==== RECORDS FOR PROCESSING ====

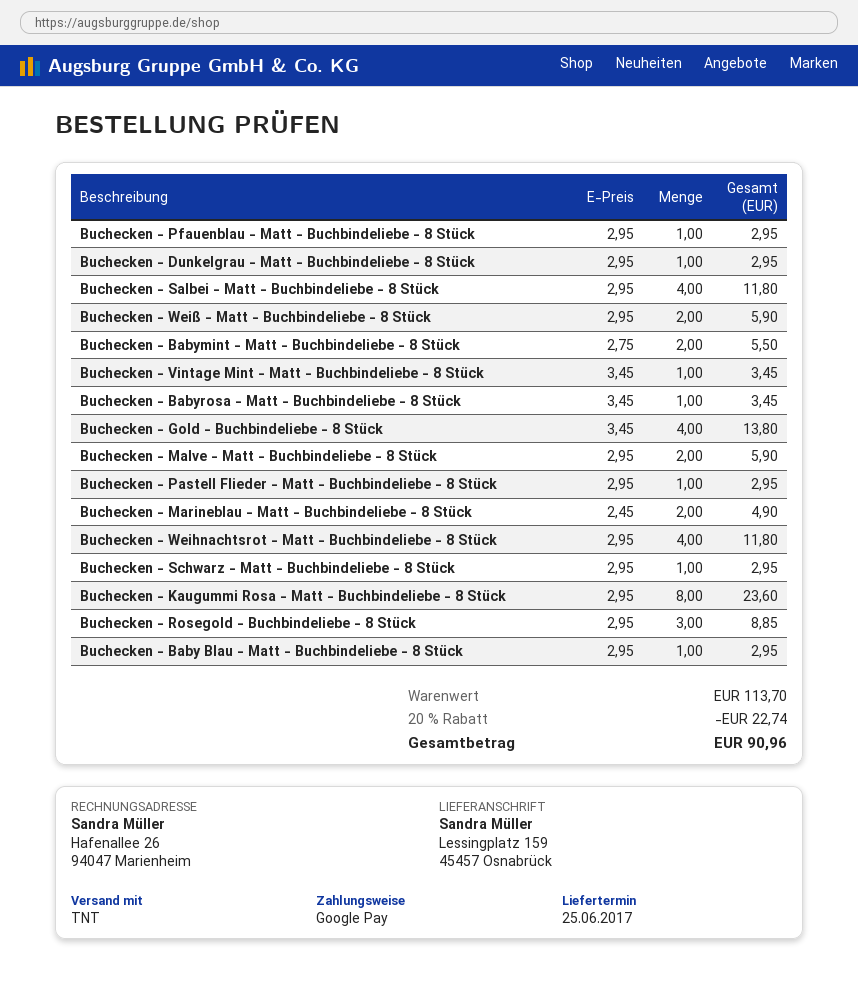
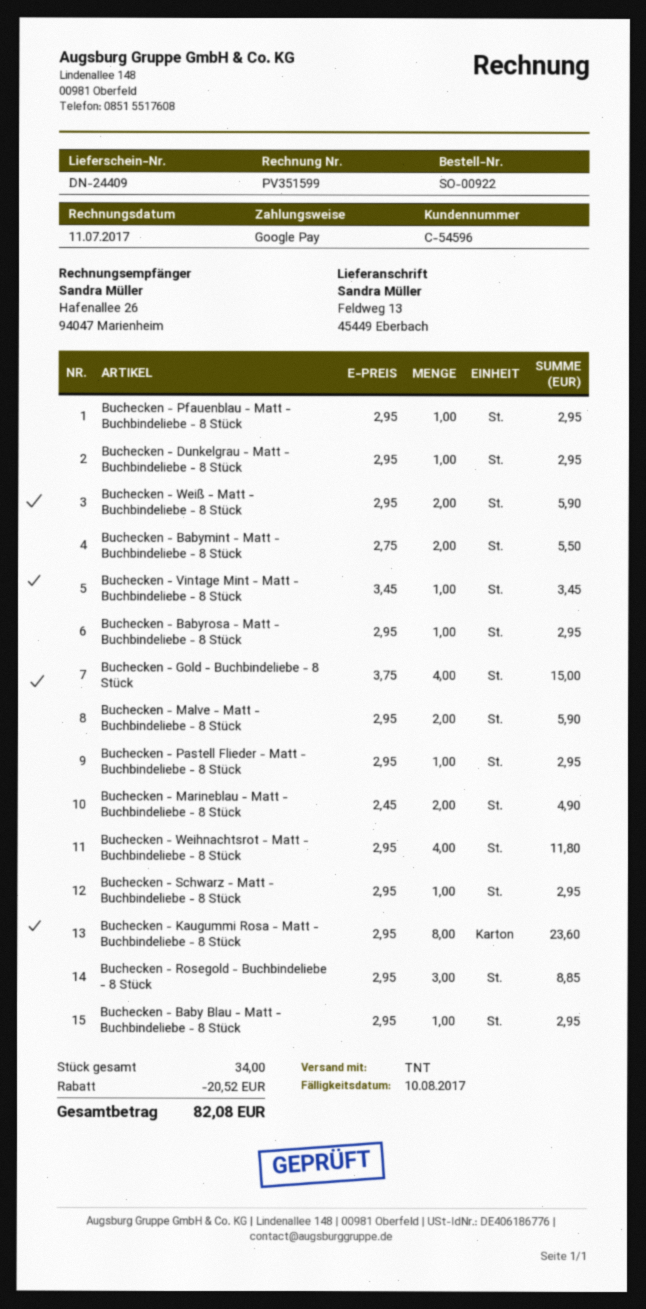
ship to: Lessingplatz 159, 45457 Osnabrück -> Feldweg 13, 45449 Eberbach
Buchecken - Salbei - Matt - Buchbindeliebe - 8 Stück: 4 x 2.95 = 11.80 -> none
Buchecken - Babyrosa - Matt - Buchbindeliebe - 8 Stück: 1 x 3.45 = 3.45 -> 1 x 2.95 = 2.95
Buchecken - Gold - Buchbindeliebe - 8 Stück: 4 x 3.45 = 13.80 -> 4 x 3.75 = 15.00
discount: 22.74 -> 20.52
total: 90.96 -> 82.08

====

What is needed is a single number: how many lines of the data contain the word "Buchbindeliebe".

> [REPLY TO THE EXERCISE]:
3